Le vote de protestation alimente également un autre parti, SOS Roumanie, plus extrême et ouvertement pro-russe, qui attire 6,4 % des voix selon les derniers sondages. Dans l’ensemble, sur les 42 % de Roumains qui souhaitent un changement, les deux tiers penchent pour les partis extrémistes. Plus de 70 % des Roumains pensent que le pays va dans la mauvaise direction, selon un autre sondage Inscop, et 60 % des Roumains disent que leur situation est pire qu’il y a cinq ans.
Interview
Alors que tous les regards se tournent vers les Roumains mécontents qui en ont assez de l’establishment actuel, 47 % des électeurs mentionnent encore l’alliance PSD-PNL comme leur principale préférence. Ce constat a permis aux partis au pouvoir de se présenter comme la seule alternative viable au chaos et à l’extrémisme. Ils espèrent continuer à gouverner dans le cadre d’une alliance au cours des quatre prochaines années, et ainsi récolter les fruits des énormes investissements dans les infrastructures actuellement réalisés grâce à la Facilité pour la reprise et la résilience de l’UE et aux fonds nationaux.
Perspectives pessimistes
Il n’y a pas d’enjeu majeur pour mobiliser les électeurs, car aucun des partis n’a choisi de se centrer sur l’un ou l’autre des problèmes graves et complexes auxquels le pays est actuellement confronté. Il s’agit notamment des résultats de plus en plus médiocres des systèmes d’éducation et de santé, de la mainmise des deux partis au pouvoir sur les institutions de l’Etat, des déficits commerciaux et budgétaires qui obligent la Roumanie à s’endetter de plus en plus pour financer un appareil d’Etat qui ne cesse de se renforcer. Toutes ces questions essentielles sont absentes de la campagne actuelle. Au lieu de cela, le débat public est détourné par des questions «importées», dont certaines sont favorables à la Russie : les politiques agricoles «imposées» par l’Europe, la nécessité de rester en dehors de la guerre en Ukraine, ou même l’idée de retrouver sa souveraineté en quittant l’Otan et en remodelant l’UE à l’image et à la ressemblance des souverainistes.
«Les voix de l'Europe», l'épisode précédent
Malgré les perspectives pessimistes suggérées par les récents sondages, il y a quelques bonnes nouvelles.
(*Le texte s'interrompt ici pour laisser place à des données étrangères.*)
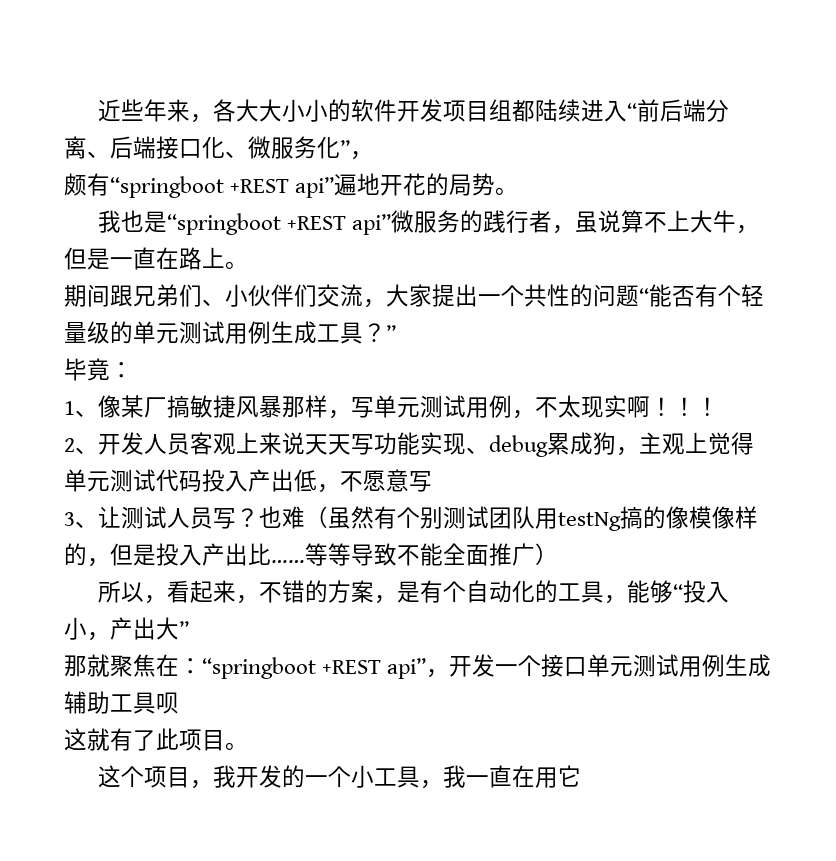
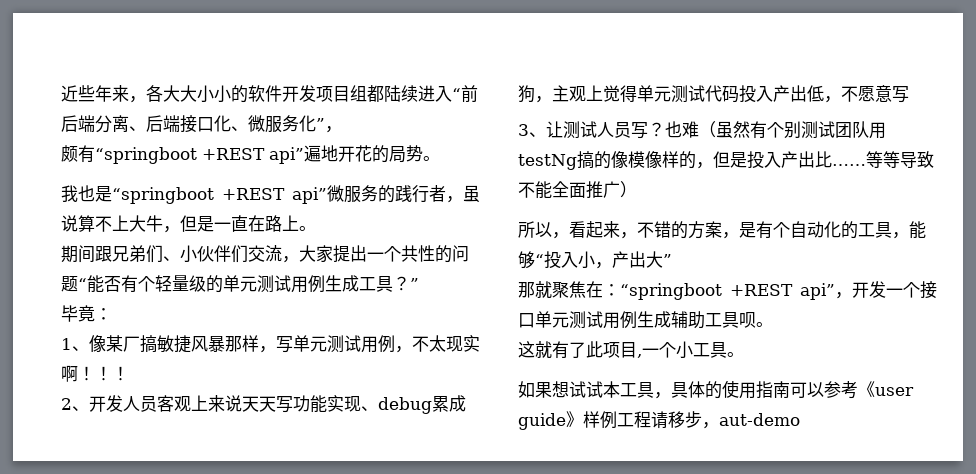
- 那就聚焦在：“springboot +REST api”，开发一个接口单元测试用例生成辅助工具呗
+ 那就聚焦在：“springboot +REST api”，开发一个接口单元测试用例生成辅助工具呗。
- 这就有了此项目。
- 这个项目，我开发的一个小工具，我一直在用它
+ 这就有了此项目,一个小工具。
+ 如果想试试本工具，具体的使用指南可以参考《user guide》样例工程请移步，aut-demo

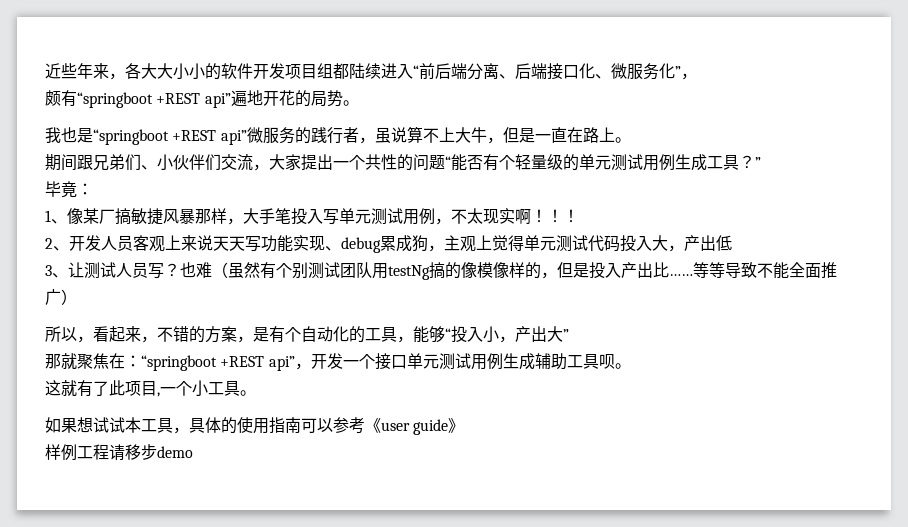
- 1、像某厂搞敏捷风暴那样，写单元测试用例，不太现实啊！
+ 1、像某厂搞敏捷风暴那样，大手笔投入写单元测试用例，不太现实啊！
- 2、开发人员客观上来说天天写功能实现、debug累成狗，主观上觉得单元测试代码投入产出低，不愿意写
+ 2、开发人员客观上来说天天写功能实现、debug累成狗，主观上觉得单元测试代码投入大，产出低
- 如果想试试本工具，具体的使用指南可以参考《user guide》样例工程请移步，aut-demo
+ 如果想试试本工具，具体的使用指南可以参考《user guide》
+ 样例工程请移步demo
Selon ces mêmes sondages, le nombre de Roumains qui estiment que leur vie s’est améliorée au cours des cinq dernières années a augmenté de 26 % au cours des deux dernières années, tandis que le nombre de ceux qui pensent le contraire a diminué de 12 %. Ceux qui pensent que le pays est sur la mauvaise voie ont diminué de 6 %. Un pourcentage remarquable de 95 % des personnes interrogées se disent aujourd’hui fières d’être Roumaines, contre 83 % il y a dix ans.
Outre la colère et la peur, cette élection pourrait également être influencée par la politique identitaire. Alors que la Roumanie a accédé au statut de pays développé, les Roumains ont commencé à exprimer leurs problèmes d’identité dans une Europe qui a longtemps semblé les traiter comme des citoyens de seconde zone. Ce ne sont pas seulement les partis extrémistes, mais aussi les partis traditionnels qui capitalisent aujourd’hui sur la méfiance à l’égard des institutions européennes et sur le désir de retrouver une partie de la souveraineté cédée à l’Union européenne.